▶ _Exercise directions_:
After finding the line with "[162,74,218,85] 1,000,000 ->" in the data below, set down exactly each line through the one with "[240,227,538,240] Even if", inclusive, and stop there.

▶ _Provided records_:
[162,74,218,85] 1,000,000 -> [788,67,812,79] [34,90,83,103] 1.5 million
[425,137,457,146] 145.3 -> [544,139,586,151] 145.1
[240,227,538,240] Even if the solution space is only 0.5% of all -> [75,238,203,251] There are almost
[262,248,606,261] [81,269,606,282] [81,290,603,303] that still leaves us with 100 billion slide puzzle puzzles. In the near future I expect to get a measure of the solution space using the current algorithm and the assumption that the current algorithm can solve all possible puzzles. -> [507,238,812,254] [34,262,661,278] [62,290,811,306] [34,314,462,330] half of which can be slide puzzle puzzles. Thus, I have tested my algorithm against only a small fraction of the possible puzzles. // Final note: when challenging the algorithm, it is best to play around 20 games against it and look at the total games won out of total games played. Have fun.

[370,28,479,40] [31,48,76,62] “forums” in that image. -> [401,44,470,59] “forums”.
---
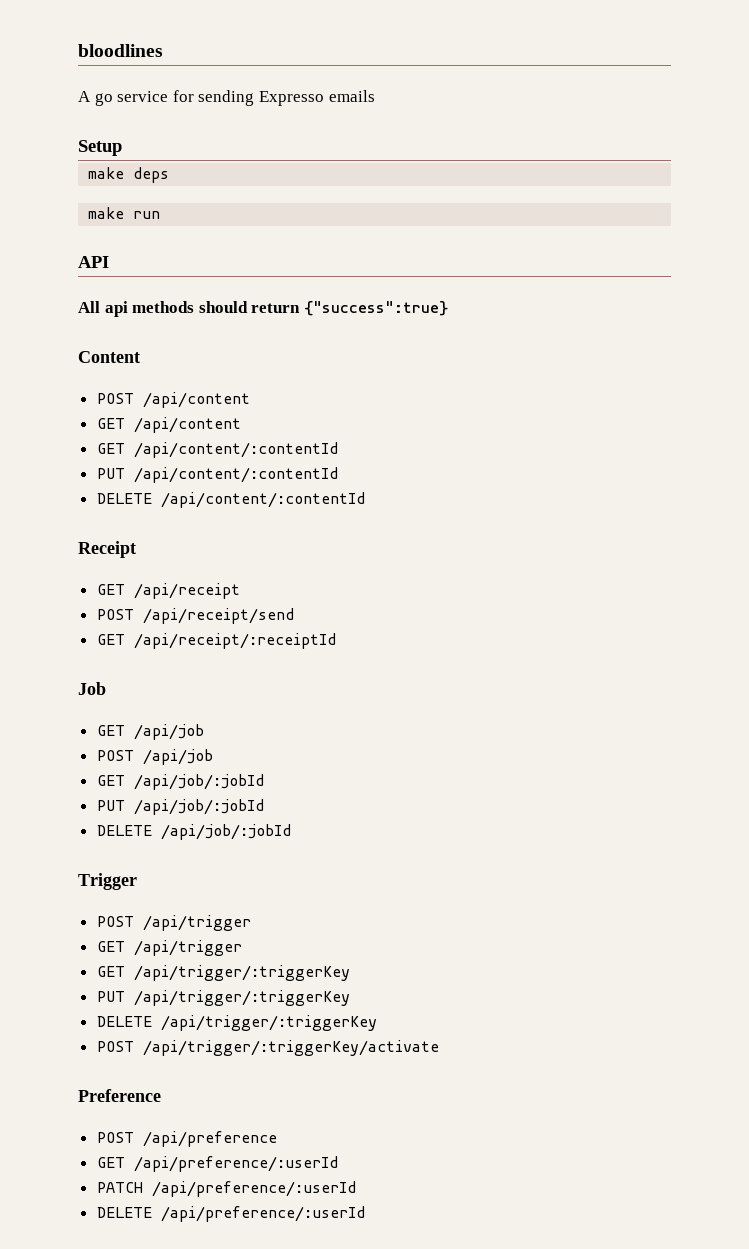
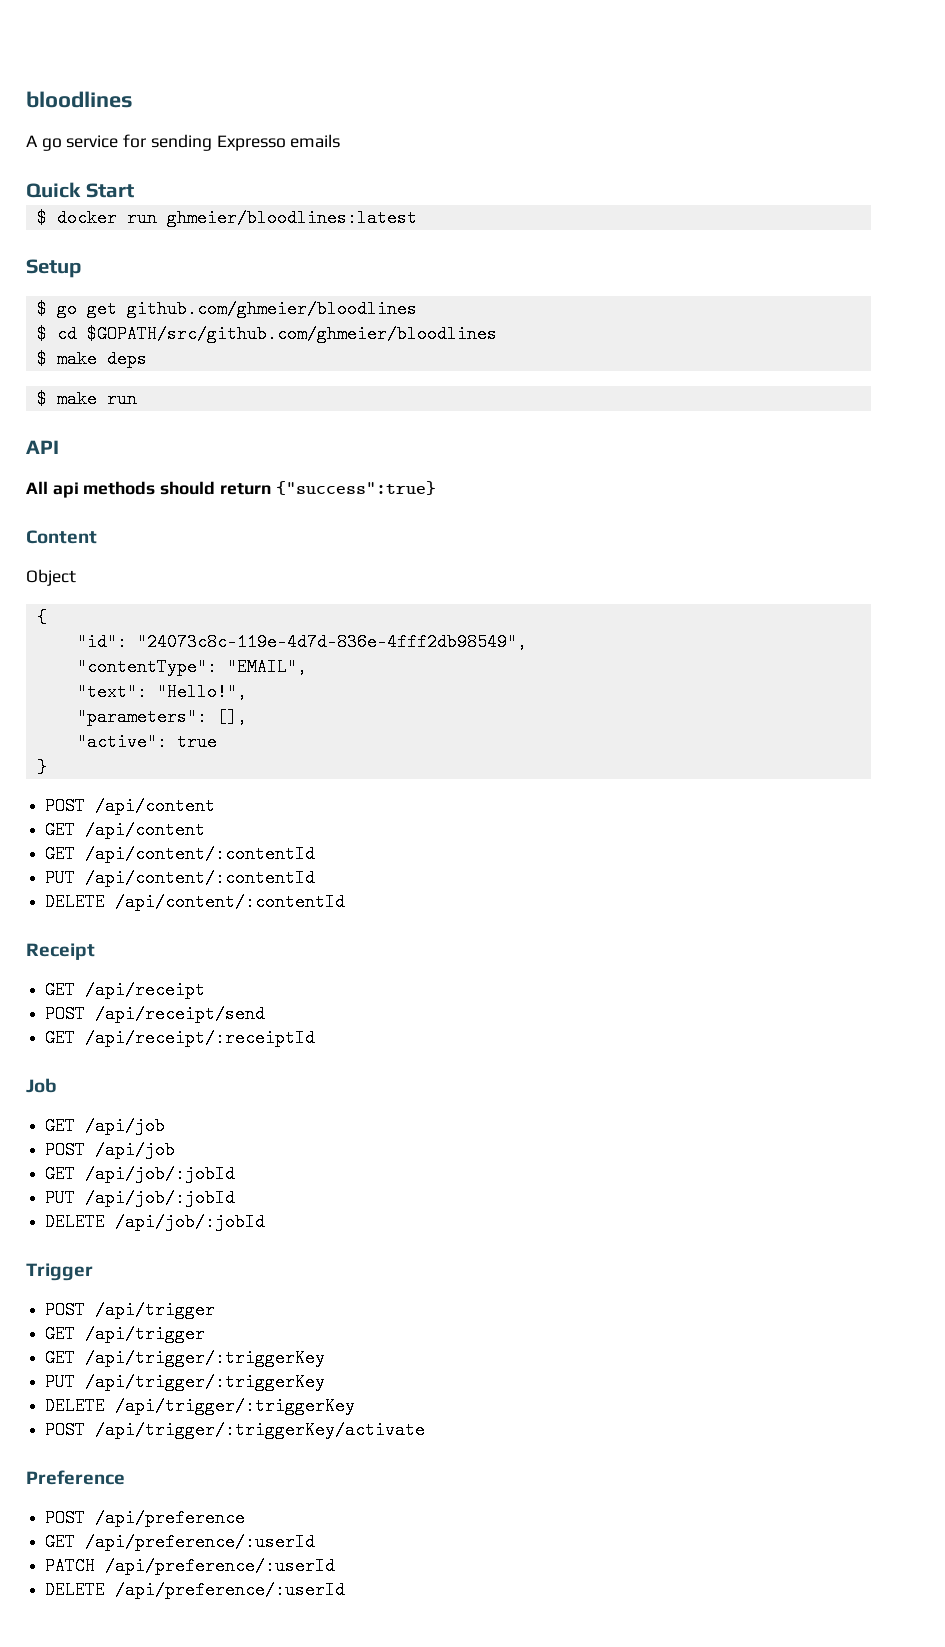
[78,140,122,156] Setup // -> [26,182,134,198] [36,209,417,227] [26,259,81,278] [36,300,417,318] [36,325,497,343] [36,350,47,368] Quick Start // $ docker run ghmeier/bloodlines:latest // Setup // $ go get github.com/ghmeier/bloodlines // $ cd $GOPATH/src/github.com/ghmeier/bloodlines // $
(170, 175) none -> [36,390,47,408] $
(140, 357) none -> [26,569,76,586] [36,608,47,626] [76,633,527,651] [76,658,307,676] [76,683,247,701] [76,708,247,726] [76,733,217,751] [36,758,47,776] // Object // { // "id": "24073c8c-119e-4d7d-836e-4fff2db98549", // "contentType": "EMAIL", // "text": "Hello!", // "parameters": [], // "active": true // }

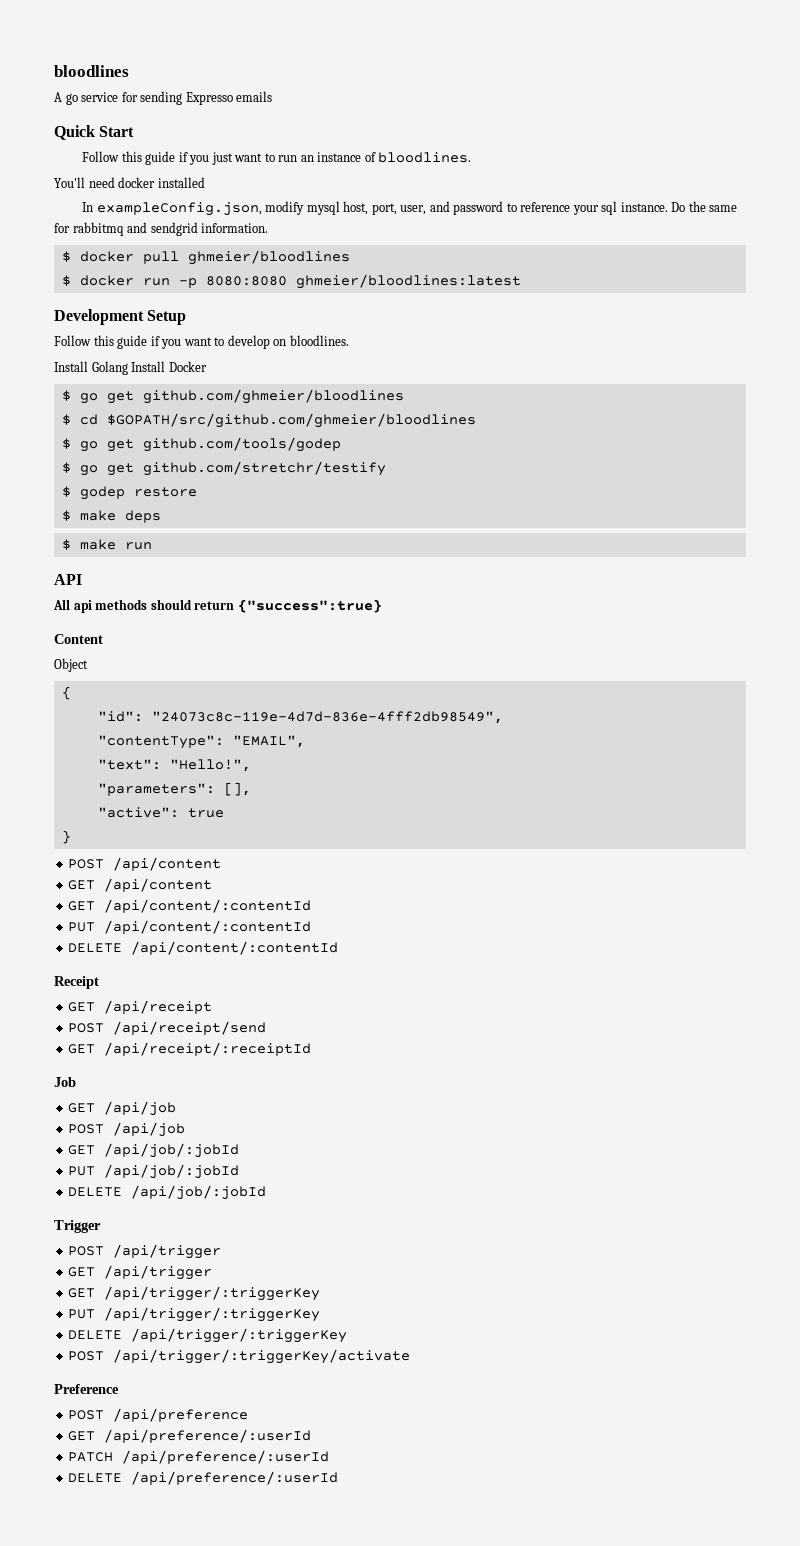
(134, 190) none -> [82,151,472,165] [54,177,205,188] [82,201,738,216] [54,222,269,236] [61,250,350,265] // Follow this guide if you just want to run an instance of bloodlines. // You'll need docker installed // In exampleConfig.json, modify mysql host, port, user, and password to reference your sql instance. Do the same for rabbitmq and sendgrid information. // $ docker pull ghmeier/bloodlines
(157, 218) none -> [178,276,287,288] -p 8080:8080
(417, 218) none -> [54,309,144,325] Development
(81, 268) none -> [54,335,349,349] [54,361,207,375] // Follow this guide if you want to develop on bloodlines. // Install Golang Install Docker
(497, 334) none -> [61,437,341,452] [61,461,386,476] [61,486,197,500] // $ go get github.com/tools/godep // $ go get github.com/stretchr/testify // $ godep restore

▶ _Finished task_:
[162,74,218,85] 1,000,000 -> [788,67,812,79] [34,90,83,103] 1.5 million
[425,137,457,146] 145.3 -> [544,139,586,151] 145.1
[240,227,538,240] Even if the solution space is only 0.5% of all -> [75,238,203,251] There are almost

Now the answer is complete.